New immunotherapy targets?
Immunotherapies targeting T cell checkpoint molecule including CTLA-4 and PD-1/L1 have demonstrated therapeutic efficacy in a wide spectrum of human malignancies including NSCLC (13). Yet the majority of patients with NSCLC (70–80%) do not respond to PD-1/L1 inhibitor therapy. This may be in part because we lack a reliable biomarker predictive of response to PD-1/L1 therapy (4). The success of immunotherapy is thought to benefit from targeting tumor specific antigens. In this context, neoantigens encoded by tumor-specific mutated genes represent attractive targets for T cell-based cancer immunotherapy (14). In Campbell’s study, the authors comprehensively analyzed the potential immunogenic properties of the mutational landscape in both subtypes of NSCLC. Overall, 47% of lung ADC and 53% of lung SCC samples had at least five predicted neoantigens, suggesting potential for immunotherapy. The predicted number of neoantigens was greater amongst smokers vs. never smokers. This supports the previous observation that NSCLC from smokers may respond better to immune therapy (15). Some highly recurrent mutations that were predicted to result in neoepitopes may have histological specificity with TP53 p.V157f, p.R175G, p.P278A, PIK3CA p.E542K and NFE2L2 p.E79Q, which is more prevalent in lung SCC while in contrast, B-Raf p.G466v and EGFR p.G719A is more prevalent in lung ADC. Future studies are needed to link these candidates with clinical outcomes and responses to immune checkpoint inhibitors or to test them in vaccine based therapies. The most recent approval of chimeric antigen receptor (CAR) T-cell therapy on acute lymphoblastic leukemia (ALL) patients further raises the potential of such therapy against solid tumors (16). As we gain a better understanding of the role of patient-specific mutations and neoantigens in NSCLC, it is likely that we will need to validate some combination of targeting molecular drivers and of using neoantigens specific immune therapeutic strategy.
Future directions
Several key areas of intense research activity are likely to improve our understanding of and include the study of tumor heterogeneity, single cell analysis and functional genomic approaches. Considerable progress has been made in our understanding of tumor heterogeneity and how it will require adequate sampling and probably whole genome sequencing to identify and further understand the regulatory mechanisms driving evolution of cancer drivers in clonal and subclonal populations. Strategies to clinically translate methods of assessing clonality, spatial and temporal heterogeneity is under investigation (17-20).

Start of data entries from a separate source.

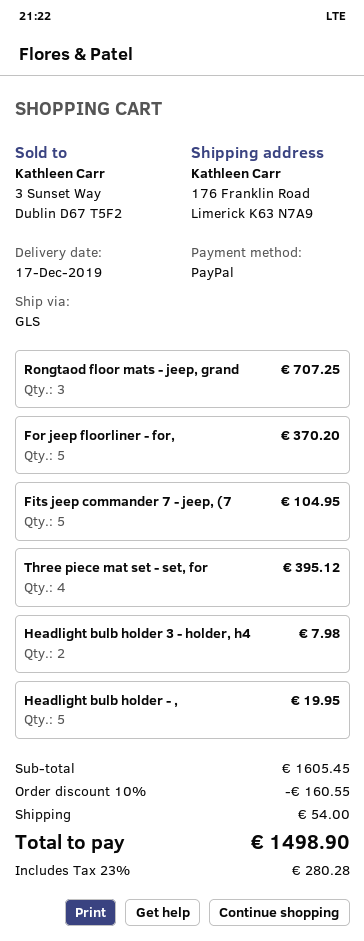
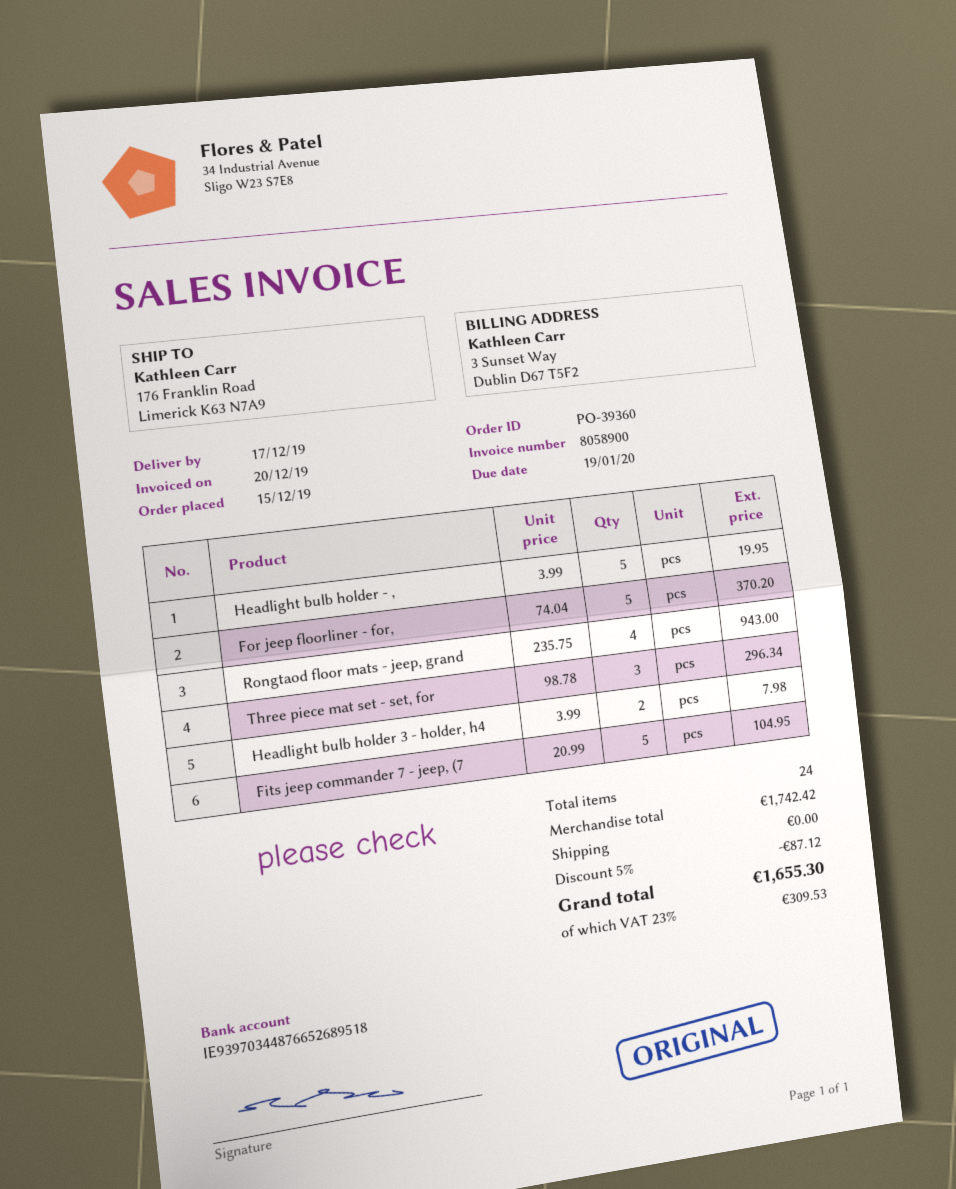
Rongtaod floor mats - jeep, grand: 3 for 707.25 -> 4 for 943.00
Three piece mat set - set, for: 4 for 395.12 -> 3 for 296.34
subtotal: 1605.45 -> 1742.42
discount: 10% = 160.55 -> 5% = 87.12
shipping: 54.00 -> 0.00
tax: 23% = 280.28 -> 23% = 309.53
total: 1498.90 -> 1655.30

The promise of single cell analysis may help us understand how the complexity of the human tumors arises from cells that are spun off through cell division from progenitor cells in the clonal and subclonal populations of the tumor and further explore tumor heterogeneity. Whole exome sequencing of protein encoding genes has brought major determinants of tumor behavior to light but does not deliver functional alterations in lung cancer (21). A large scale proteomic analysis lead by Berger et al. followed the study of interest and demonstrated the feasibility of systematic functional interpretation of the cancer genome (21). They analyzed non-canonical variants as meaningful oncogenic drivers that were not identified in the past. Using an expression-based variant impact phenotyping (eVIP) method that uses gene expression changes to distinguish impactful from neutral somatic mutations, they selected candidates followed by a gain of function cancer phenotype screen in mice. Application of eVIP to lung ADC alleles confirmed 69% of mutations analyzed as impactful and 31% as functionally neutral. This study demonstrated the feasibility and the future of systematic functional interpretation of the cancer genome; and, hence may lead to the identification of novel, rare, non-canonical mutations as gain-of-function likely “driver” oncogenic mutations that could be targeted in the future.
Acknowledgements
Funding: This work was supported by grants from the National Cancer Institute (NCI) (No. CA 196405, CA 163772).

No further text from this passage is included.